Por influência da Vulgata (tradução latina do texto bíblico em latim), algumas versões mais antigas traduzem ‘agápe’ por “caridade” (do latim ‘caritas’, que significa “afeição”, “amor”, “estima”).

 = Feito este percurso pela cultura judeo-cristã e tentando compreender para além da versão platónica ou de uma mais erotizada, podemos considerar que isso a que se chama de ‘amor’ é (ou pode ser) egoista e interesseiro, pode manifestar algo mais do que maturidade psicológica e espiritual, pode revelar facetas nem sempre assumidas da própria pessoa e para com aqueles com quem se relaciona.

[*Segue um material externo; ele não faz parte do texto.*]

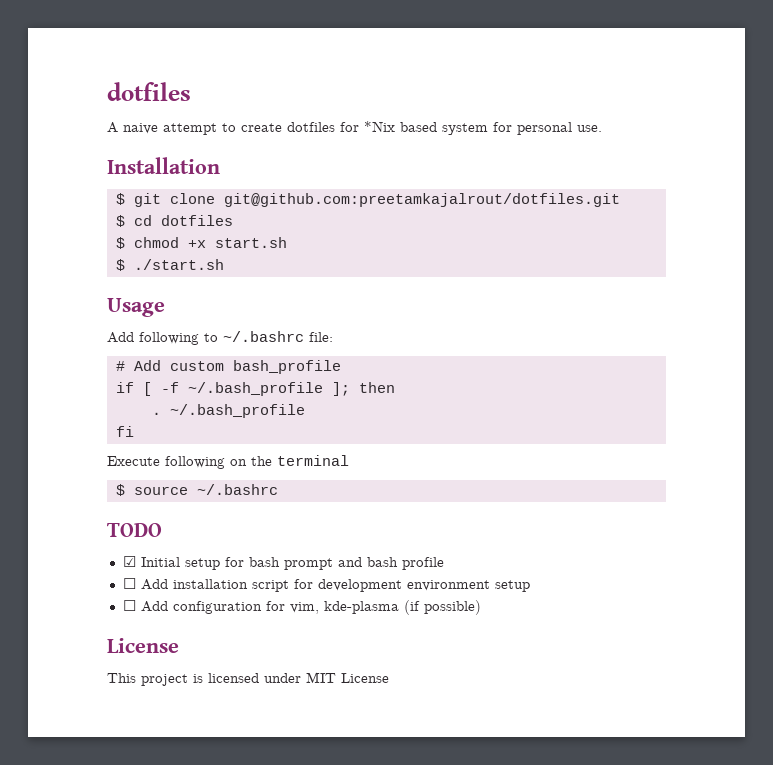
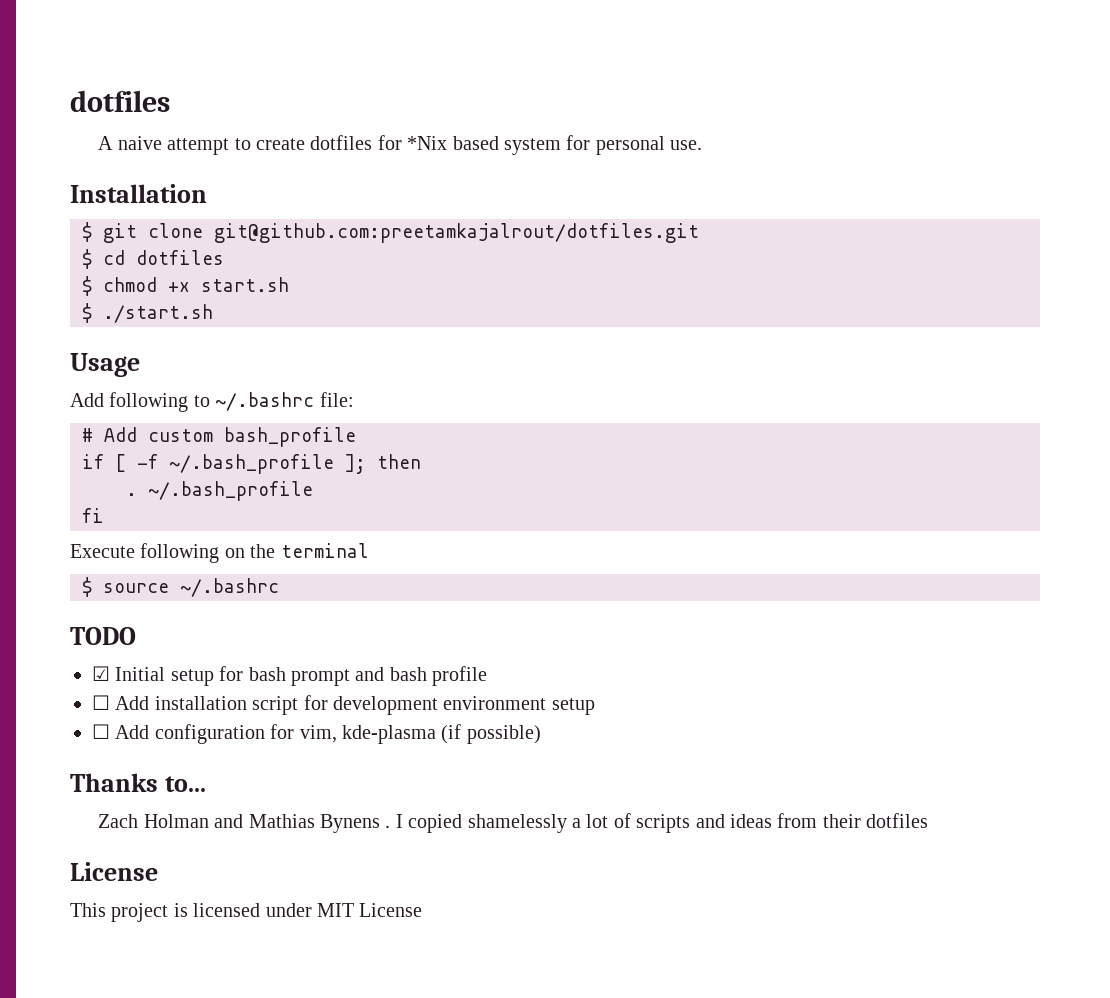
(481, 607) none -> [70,773,206,792] [98,813,929,833] // Thanks to... // Zach Holman and Mathias Bynens . I copied shamelessly a lot of scripts and ideas from their dotfiles

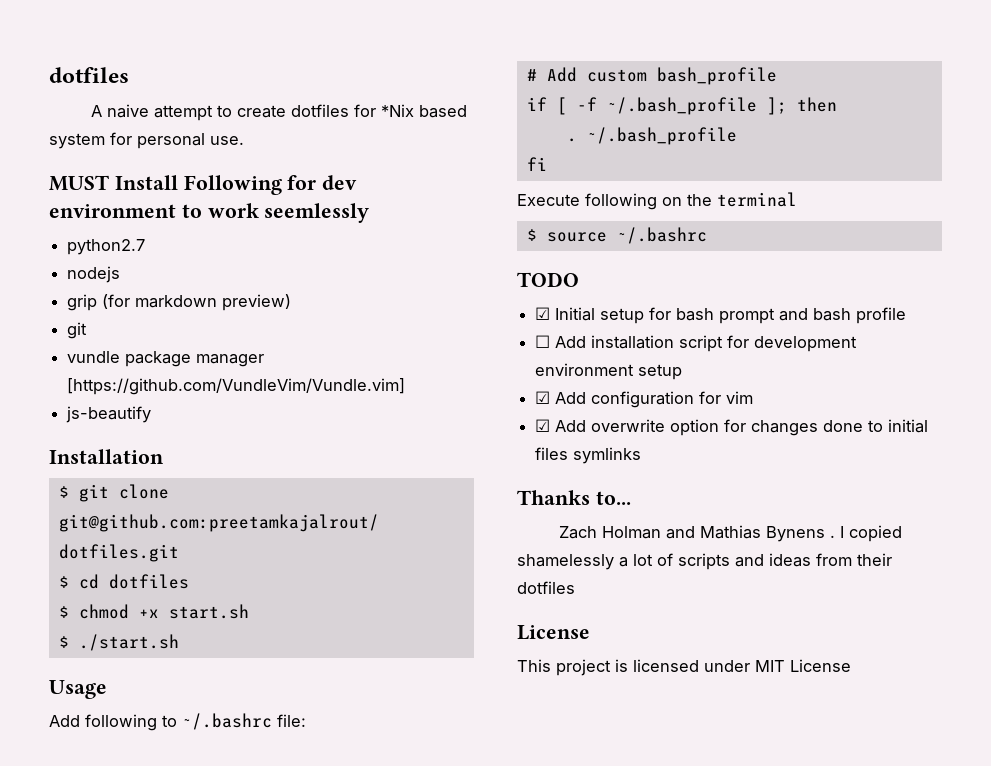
(703, 145) none -> [49,175,358,195] [49,203,370,223] [67,239,146,255] [67,266,121,283] [67,294,292,311] [67,322,88,339] [67,351,265,367] [67,378,406,395] [66,406,152,423] // MUST Install Following for dev environment to work seemlessly // python2.7 // nodejs // grip (for markdown preview) // git // vundle package manager [https://github.com/VundleVim/Vundle.vim] // js-beautify
[92,724,110,739] ☐ -> [535,391,551,404] ☑
[299,724,541,744] vim, kde-plasma (if possible) -> [726,391,754,404] [535,419,929,436] [535,447,642,464] vim // ☑ Add overwrite option for changes done to initial files symlinks

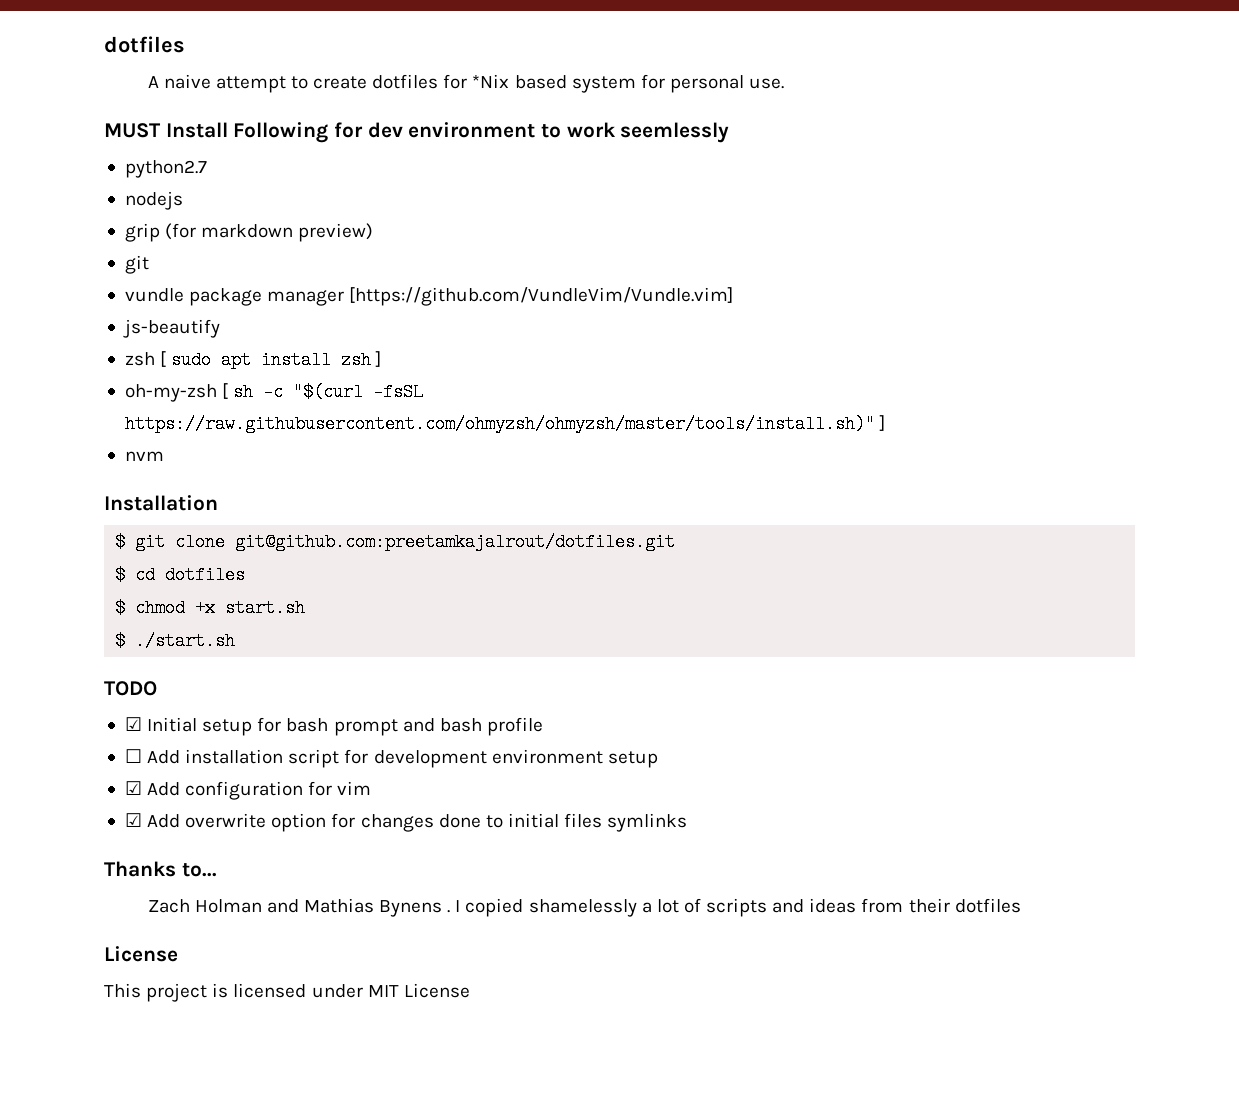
(152, 414) none -> [124,351,382,369] [124,383,424,402] [124,415,886,433] [124,451,164,461] // zsh [ sudo apt install zsh ] // oh-my-zsh [ sh -c "$(curl -fsSL https://raw.githubusercontent.com/ohmyzsh/ohmyzsh/master/tools/install.sh)" ] // nvm
[49,680,107,699] [49,713,306,731] [526,67,777,85] [526,97,837,115] [566,127,737,145] [526,157,547,171] [517,192,797,210] [526,227,707,244] // Usage // Add following to ~/.bashrc file: // # Add custom bash_profile // if [ -f ~/.bash_profile ]; then // . ~/.bash_profile // fi // Execute following on the terminal // $ source ~/.bashrc -> (236, 641) none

Poderemos considerar nesta abordagem ao tema do ‘amor’ três elementos que o compõem: compromisso (fidelidade), intimidade e dedicação (tempo). Isto poder-nos-á ajudar a avaliar muitos dos ‘amores’ em que nos intercruzamos: humanos (em casal, em família), psicológicos e espirituais.

Como pode alguém amar outra pessoa, se não se ama a si mesmo? Os biliões de sites de pornografia não revelam essa lacuna de amor a si próprio? As ‘ofertas’ de compensação sexual não manifestam lacunas de personalidade em crise? A vulgaridade e oscilação de relacionamentos – hetero ou homossexuais – não contradizem a necessidade de ser amado e de amar, gratuitamente?